Incendies aux Etats-Unis : La fumée a atteint l’Europe

Les incendies se poursuivent, ici à Boulder Creek. — Marcio Jose Sanchez

« Des dizaines à des centaines de fois » plus intenses que la moyenne des 15 dernières années, les fumées des incendies qui ravagent l’ouest des Etats-Unis ont atteint l’Europe, a annoncé le service européen Copernicus sur le changement climatique, ce mardi.

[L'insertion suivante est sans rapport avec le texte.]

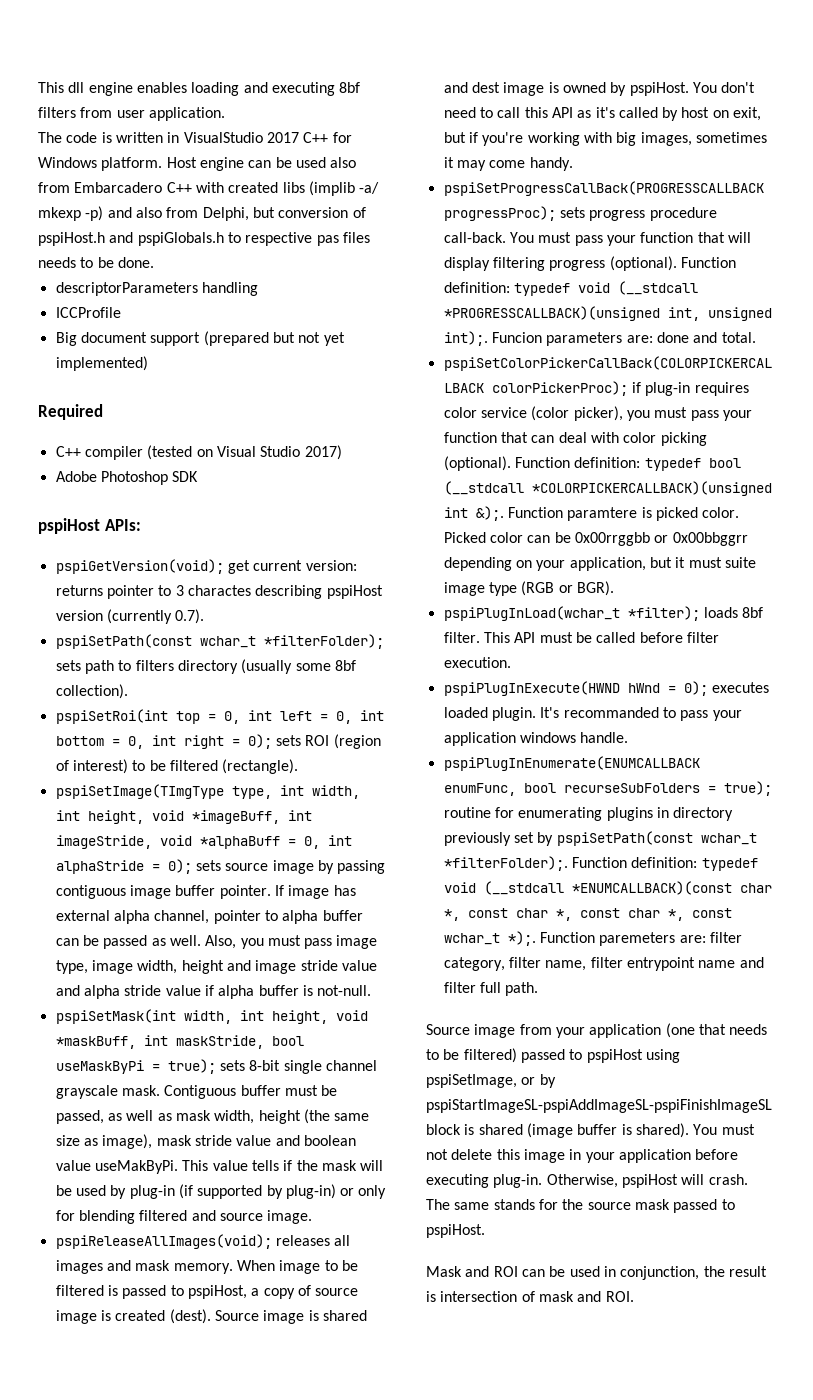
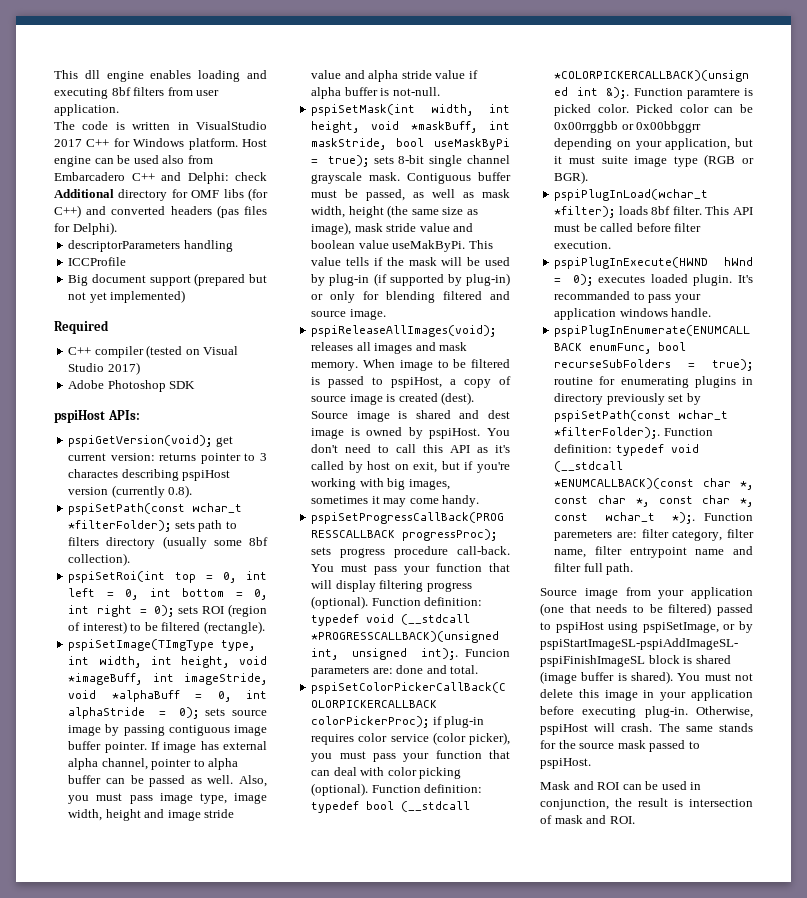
- Host engine can be used also from Embarcadero C++ with created libs (implib -a/ mkexp -p) and also from Delphi, but conversion of pspiHost.h and pspiGlobals.h to respective pas files needs to be done.
+ Host engine can be used also from Embarcadero C++ and Delphi: check Additional directory for OMF libs (for C++) and converted headers (pas files for Delphi).
- pspiGetVersion(void); get current version: returns pointer to 3 charactes describing pspiHost version (currently 0.7).
+ pspiGetVersion(void); get current version: returns pointer to 3 charactes describing pspiHost version (currently 0.8).

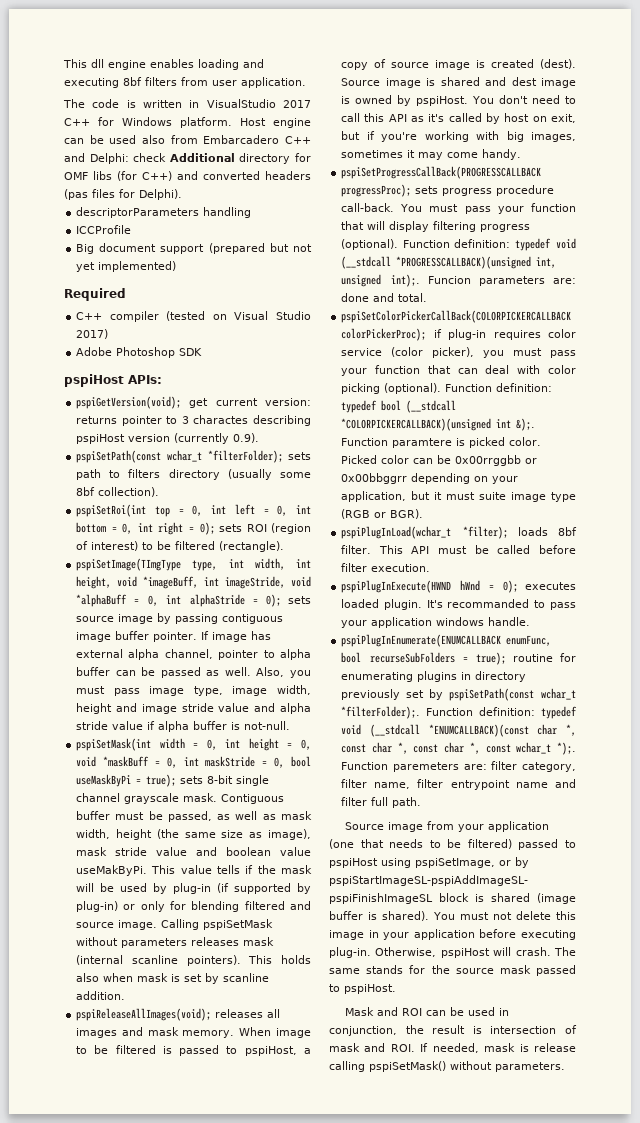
- pspiGetVersion(void); get current version: returns pointer to 3 charactes describing pspiHost version (currently 0.8).
+ pspiGetVersion(void); get current version: returns pointer to 3 charactes describing pspiHost version (currently 0.9).
- pspiSetMask(int width, int height, void *maskBuff, int maskStride, bool useMaskByPi = true); sets 8-bit single channel grayscale mask.
+ pspiSetMask(int width = 0, int height = 0, void *maskBuff = 0, int maskStride = 0, bool useMaskByPi = true); sets 8-bit single channel grayscale mask.
+ Calling pspiSetMask without parameters releases mask (internal scanline pointers). This holds also when mask is set by scanline addition.
- Mask and ROI can be used in conjunction, the result is intersection of mask and ROI.
+ Mask and ROI can be used in conjunction, the result is intersection of mask and ROI. If needed, mask is release calling pspiSetMask() without parameters.

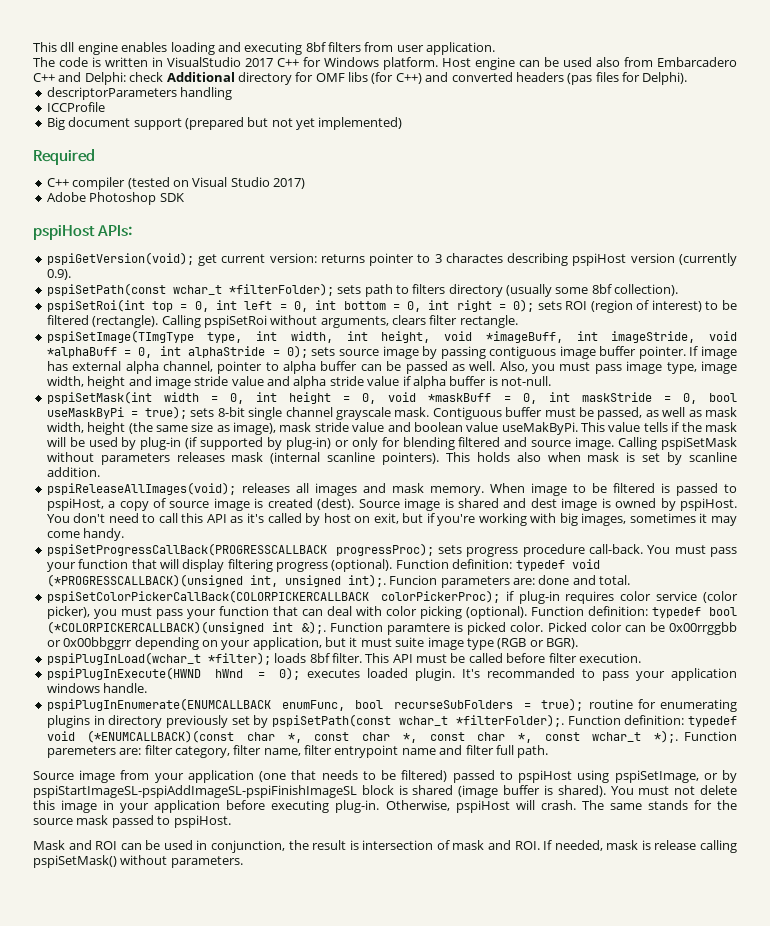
+ Calling pspiSetRoi without arguments, clears filter rectangle.
- Function definition: typedef void (__stdcall *PROGRESSCALLBACK)(unsigned int, unsigned int);.
+ Function definition: typedef void (*PROGRESSCALLBACK)(unsigned int, unsigned int);.
- Function definition: typedef bool (__stdcall *COLORPICKERCALLBACK)(unsigned int &);.
+ Function definition: typedef bool (*COLORPICKERCALLBACK)(unsigned int &);.
- Function definition: typedef void (__stdcall *ENUMCALLBACK)(const char *, const char *, const char *, const wchar_t *);.
+ Function definition: typedef void (*ENUMCALLBACK)(const char *, const char *, const char *, const wchar_t *);.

Grâce aux observations satellites, « nous surveillons l’ampleur des incendies et la pollution de la fumée transportée à travers les Etats-Unis et au-delà », a commenté mercredi dans un communiqué Mark Parrington, scientifique du service de surveillance de l’atmosphère de Copernicus (CAMS).

« Bien plus de carbone en 2020 qu’aucune autre année »

Ces données montrent que cette année, l’activité de ces incendies « sans précédent » est « des dizaines à des centaines de fois plus intense que la moyenne sur la période 2003-2019 sur l’ensemble des Etats-Unis ainsi que dans plusieurs Etats touchés », a précisé le service. Les feux émettent également beaucoup de fumée, et ceux de la Californie et de l’Oregon ont déjà relâché dans l’atmosphère « bien plus de carbone en 2020 qu’aucune autre année depuis le début des mesures du CAMS en 2003 » : 21,7 mégatonnes en Californie et 7,3 mégatonnes dans l’Oregon.

La fumée particulièrement épaisse a même voyagé jusqu’à l’Europe. Les images satellites montrent que la fumée est restée au large de la côte pacifique des Etats-Unis pendant plusieurs jours en raison des conditions atmosphériques, mais qu’elle est soufflée à nouveau vers l’Amérique du Nord ces derniers jours.

Plus de deux millions d’hectares de végétation partis en fumée

Le CAMS estime « que la fumée recommence à traverser l’Atlantique, et va atteindre l’Europe du Nord plus tard dans la semaine, comme elle l’a fait à la fin de la semaine dernière ». « Le fait que ces incendies émettent tellement de pollution dans l’atmosphère que nous pouvons encore voir de la fumée épaisse 8.000 km plus loin reflète à quel point ils sont dévastateurs, en termes d’ampleur et de durée », a insisté Mark Parrington. Au total, plus de deux millions d’hectares de végétation ont déjà été consumés depuis la mi-août de la frontière canadienne à celle du Mexique.

Selon le consensus scientifique, l’ampleur exceptionnelle de ces feux de forêt est liée au dérèglement climatique, qui aggrave une sécheresse chronique et provoque des conditions météorologiques extrêmes. Mais le président Donald Trump a de nouveau suscité la polémique en semblant nier le rôle du changement climatique dans ces feux de forêts hors normes.